I traded unencumbered stars for city lights, cornfields for corner coffee shops, and never looked back, but there’s something to be said about going home again. I spent this past weekend at my childhood home, which lies on a storybook farm site seven miles outside a town straight out of Beautiful Girls where the men drive pick-up trucks with misogynistic bumper stickers and the women start having babies right after high school (if not during).
The reason for my visit (one of three this month—oy vey!) was the marriage of a high school friend, which meant celebrating with individuals I’ve known since before we realized that side pony tails and stirrup pants were regrettable fashion choices. These events always involve this strange limbo. Like stepping into the scenery of a play you were once a part of, but only some of the players remain while others have been replaced by another generation. You have no choice but to relive scenes that took place at each location you revisit. My reflections quickly turned to reminiscing about where I thought I would be at this point in my life when I was 16.
The friend who got married was one of my closest girlfriends in high school. There were three of us who hung out constantly (the other was there as a bridesmaid). These were the girls I confided in when my heart was breaking and ones who would break my heart at one time or another (and I theirs). Though we spent many sleepovers of our formative years planning our weddings in which the groom changed depending on who we were dating (if we weren’t dating anyone, he would take the shape of a Backstreet Boy or in my case Jonathan Brandis), but the constants were the girls standing by our side in tasteful bridesmaid dresses.

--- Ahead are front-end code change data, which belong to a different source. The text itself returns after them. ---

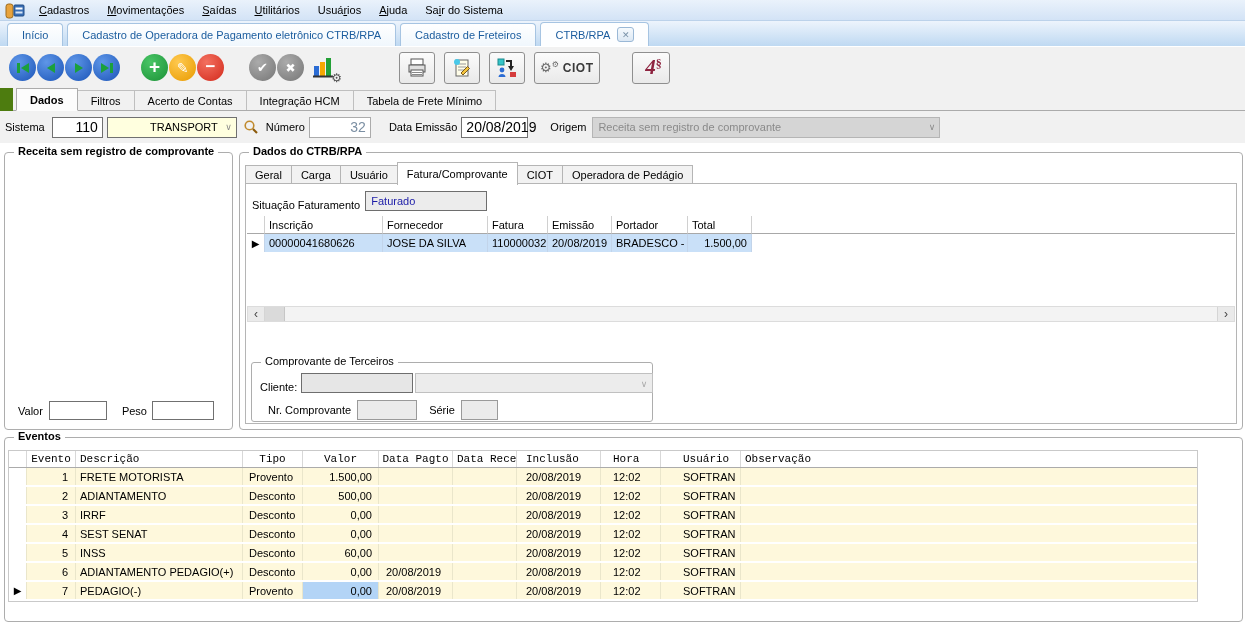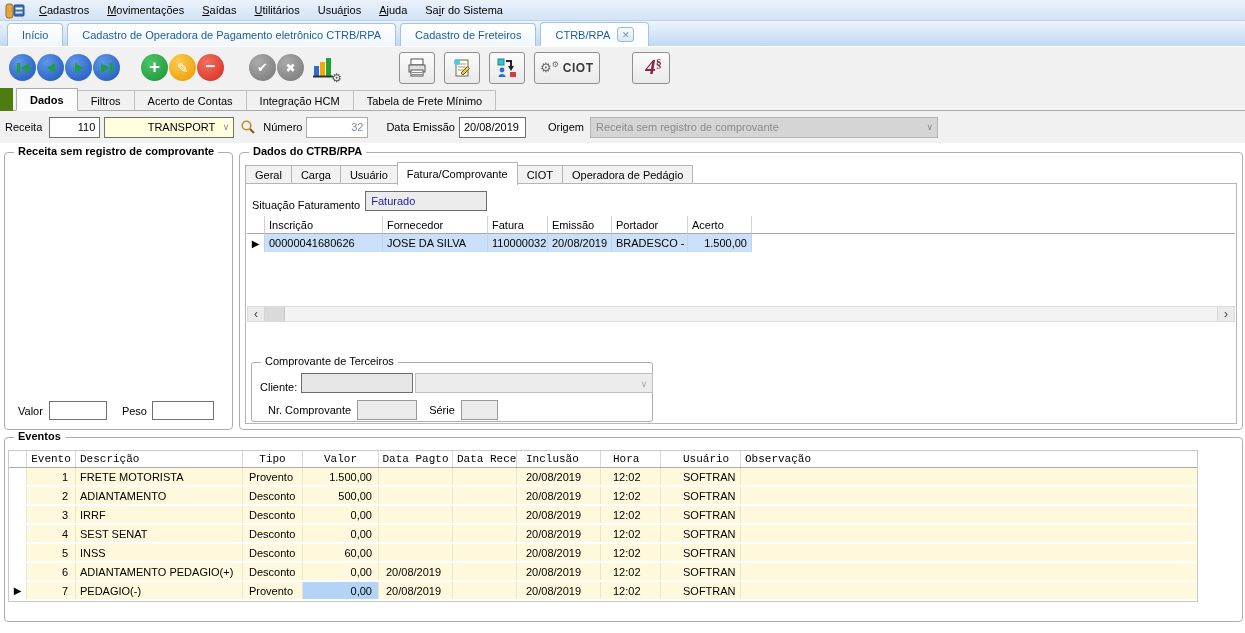"Receita" span.lbl { text: Receita -> Sistema }
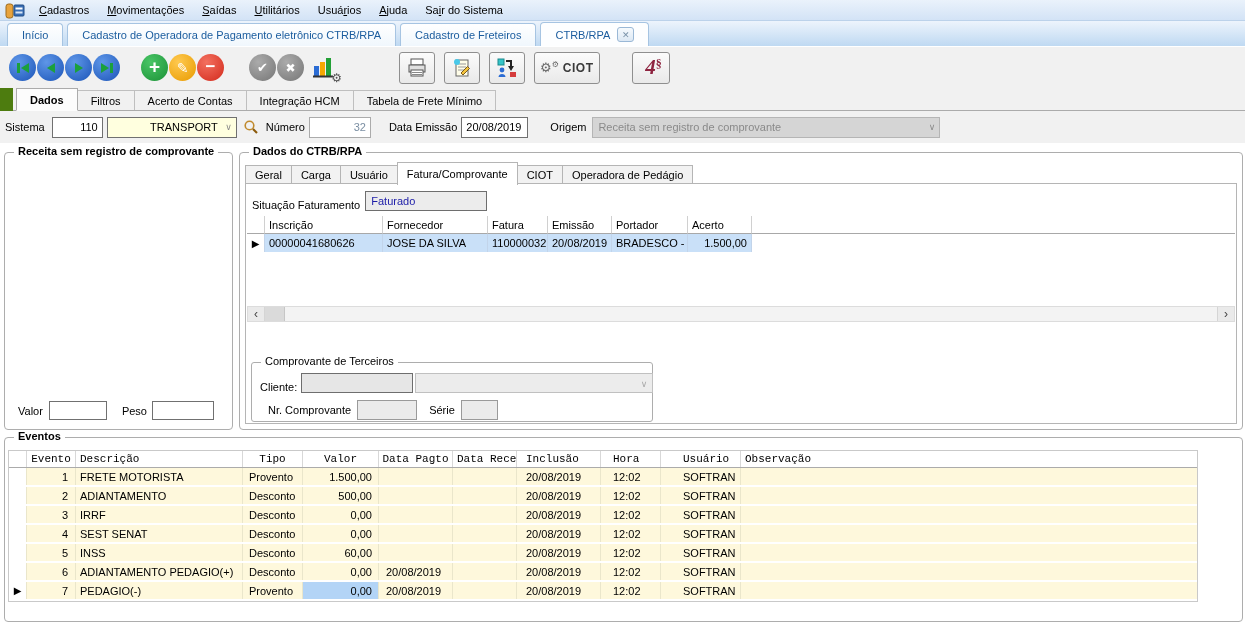"110" .tbox { font-size: 11px -> 14px }
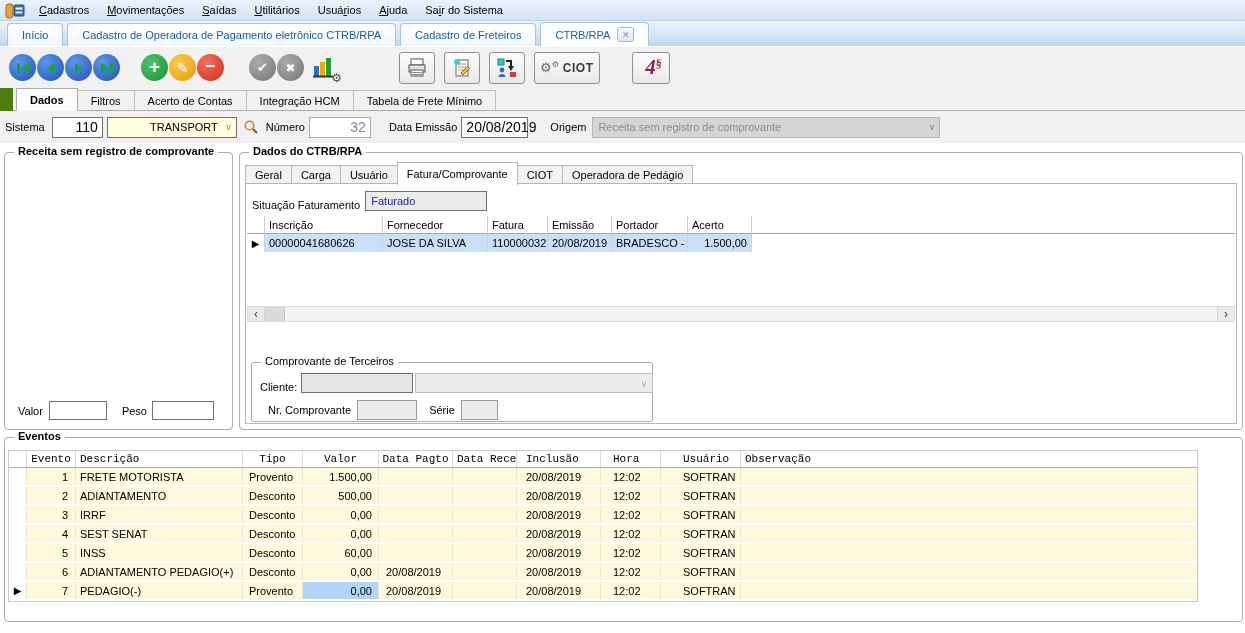"Acerto" span.fh { text: Acerto -> Total }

A particularly sordid fallout late in our sophomore year of college nearly robbed us of witnessing each other’s nuptials altogether. In fact, if I had gotten married when I had intended, she wouldn’t have attended mine. I remember feeling a slight twinge of regret as I addressed invitations to everyone who had been an important part of my life, except for her. It was actually shortly after my engagement withered altogether that I realized just how much I missed her. It was the first (and hopefully only) painful break-up I would ever endure without her. This realization and years of water flowing under the proverbial bridge spurred a renewal of our friendship.
After years of lending a shoulder as lesser men broke her heart (and regretfully missing some of those heartbreaks), being able to watch her move onto the next stage of her life with a man whose quiet strength will undoubtedly carry her though life’s trials was a purely wonderful experience. I will always be grateful that life brought us back together in time for this moment and hope it continues to bring us closer as she gracefully moves through each stage from this point forward.